### PROBLEM TO WORK ON
Each line in the records below, from the one that contains "(321, 270) none" to the one that contains "[91,425,257,435] character and", should be reproduced exactly, the first and last included.

Change listing data
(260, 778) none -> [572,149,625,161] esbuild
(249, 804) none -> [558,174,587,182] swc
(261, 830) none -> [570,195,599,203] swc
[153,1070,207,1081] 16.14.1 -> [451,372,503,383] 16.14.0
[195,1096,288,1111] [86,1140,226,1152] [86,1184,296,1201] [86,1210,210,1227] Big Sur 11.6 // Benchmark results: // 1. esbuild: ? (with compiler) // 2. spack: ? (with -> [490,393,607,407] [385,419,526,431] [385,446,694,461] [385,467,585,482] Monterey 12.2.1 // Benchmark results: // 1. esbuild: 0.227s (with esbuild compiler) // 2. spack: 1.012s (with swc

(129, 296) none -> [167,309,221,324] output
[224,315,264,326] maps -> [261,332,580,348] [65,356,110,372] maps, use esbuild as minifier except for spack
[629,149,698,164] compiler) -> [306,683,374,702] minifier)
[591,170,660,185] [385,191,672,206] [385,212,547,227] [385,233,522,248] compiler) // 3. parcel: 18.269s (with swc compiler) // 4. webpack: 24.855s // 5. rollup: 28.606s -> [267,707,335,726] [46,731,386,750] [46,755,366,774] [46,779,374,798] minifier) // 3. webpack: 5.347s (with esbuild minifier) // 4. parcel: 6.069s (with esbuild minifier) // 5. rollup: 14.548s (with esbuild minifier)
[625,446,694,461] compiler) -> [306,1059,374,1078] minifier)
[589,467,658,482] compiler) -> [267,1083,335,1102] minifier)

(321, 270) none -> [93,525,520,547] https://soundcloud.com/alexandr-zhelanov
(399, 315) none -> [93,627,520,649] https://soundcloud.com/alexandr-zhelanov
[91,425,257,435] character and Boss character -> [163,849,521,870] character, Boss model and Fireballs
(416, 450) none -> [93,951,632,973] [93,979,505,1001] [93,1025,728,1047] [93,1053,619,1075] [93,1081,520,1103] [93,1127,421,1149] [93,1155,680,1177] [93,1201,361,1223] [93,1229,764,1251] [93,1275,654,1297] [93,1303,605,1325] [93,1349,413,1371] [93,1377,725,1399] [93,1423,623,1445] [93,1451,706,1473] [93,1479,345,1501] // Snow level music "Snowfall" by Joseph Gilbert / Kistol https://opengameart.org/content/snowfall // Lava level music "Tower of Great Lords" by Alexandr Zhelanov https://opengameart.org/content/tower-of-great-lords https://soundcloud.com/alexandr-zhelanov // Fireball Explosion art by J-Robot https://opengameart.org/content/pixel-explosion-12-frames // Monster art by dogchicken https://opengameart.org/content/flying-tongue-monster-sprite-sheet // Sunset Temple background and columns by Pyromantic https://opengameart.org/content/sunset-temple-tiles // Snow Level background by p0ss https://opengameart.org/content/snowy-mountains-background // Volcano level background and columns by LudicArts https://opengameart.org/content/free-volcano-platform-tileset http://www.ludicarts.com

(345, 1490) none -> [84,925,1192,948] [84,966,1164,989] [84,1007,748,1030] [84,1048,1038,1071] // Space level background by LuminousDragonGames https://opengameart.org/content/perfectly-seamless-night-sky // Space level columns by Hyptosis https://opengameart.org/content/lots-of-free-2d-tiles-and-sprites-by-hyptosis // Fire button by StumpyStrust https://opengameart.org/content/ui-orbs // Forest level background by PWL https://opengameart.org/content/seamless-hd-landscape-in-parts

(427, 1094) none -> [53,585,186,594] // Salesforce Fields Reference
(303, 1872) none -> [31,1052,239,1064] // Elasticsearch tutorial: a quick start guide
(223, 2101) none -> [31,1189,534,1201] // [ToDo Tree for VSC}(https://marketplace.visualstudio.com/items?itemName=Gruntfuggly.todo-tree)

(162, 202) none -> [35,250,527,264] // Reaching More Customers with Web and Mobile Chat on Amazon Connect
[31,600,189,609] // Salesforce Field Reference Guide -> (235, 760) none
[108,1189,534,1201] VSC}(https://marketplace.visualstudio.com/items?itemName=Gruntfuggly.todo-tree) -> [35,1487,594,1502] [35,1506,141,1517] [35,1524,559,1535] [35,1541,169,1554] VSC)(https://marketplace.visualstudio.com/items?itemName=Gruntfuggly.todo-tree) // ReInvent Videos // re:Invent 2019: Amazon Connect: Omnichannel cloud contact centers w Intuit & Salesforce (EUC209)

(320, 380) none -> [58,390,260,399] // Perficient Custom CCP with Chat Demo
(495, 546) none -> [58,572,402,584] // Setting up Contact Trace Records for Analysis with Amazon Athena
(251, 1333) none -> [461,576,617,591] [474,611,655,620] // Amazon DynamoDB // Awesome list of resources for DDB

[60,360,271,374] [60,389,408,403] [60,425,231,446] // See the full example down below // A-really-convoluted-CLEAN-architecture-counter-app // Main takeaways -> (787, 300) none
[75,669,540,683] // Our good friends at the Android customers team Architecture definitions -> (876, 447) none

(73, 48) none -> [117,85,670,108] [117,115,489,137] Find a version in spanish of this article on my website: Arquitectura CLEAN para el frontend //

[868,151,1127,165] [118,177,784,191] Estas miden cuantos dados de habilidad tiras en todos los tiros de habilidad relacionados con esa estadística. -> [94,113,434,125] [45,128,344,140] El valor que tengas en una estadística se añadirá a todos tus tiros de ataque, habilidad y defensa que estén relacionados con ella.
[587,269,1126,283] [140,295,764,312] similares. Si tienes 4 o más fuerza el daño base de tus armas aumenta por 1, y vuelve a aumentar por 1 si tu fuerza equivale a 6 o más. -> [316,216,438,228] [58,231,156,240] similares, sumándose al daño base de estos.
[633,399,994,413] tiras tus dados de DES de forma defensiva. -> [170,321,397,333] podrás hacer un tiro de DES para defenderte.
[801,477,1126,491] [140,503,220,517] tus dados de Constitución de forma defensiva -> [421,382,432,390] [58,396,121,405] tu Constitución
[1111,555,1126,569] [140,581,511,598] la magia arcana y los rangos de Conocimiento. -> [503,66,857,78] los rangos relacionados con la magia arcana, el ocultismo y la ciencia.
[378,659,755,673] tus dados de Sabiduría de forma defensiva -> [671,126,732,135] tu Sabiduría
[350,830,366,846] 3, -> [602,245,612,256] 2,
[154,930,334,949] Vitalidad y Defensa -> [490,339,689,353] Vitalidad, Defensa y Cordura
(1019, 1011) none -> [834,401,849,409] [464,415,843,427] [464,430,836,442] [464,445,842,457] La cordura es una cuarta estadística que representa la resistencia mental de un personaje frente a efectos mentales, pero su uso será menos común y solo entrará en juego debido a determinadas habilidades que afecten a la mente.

### WRITTEN ANSWER
(321, 270) none -> [93,525,520,547] https://soundcloud.com/alexandr-zhelanov
(399, 315) none -> [93,627,520,649] https://soundcloud.com/alexandr-zhelanov
[91,425,257,435] character and Boss character -> [163,849,521,870] character, Boss model and Fireballs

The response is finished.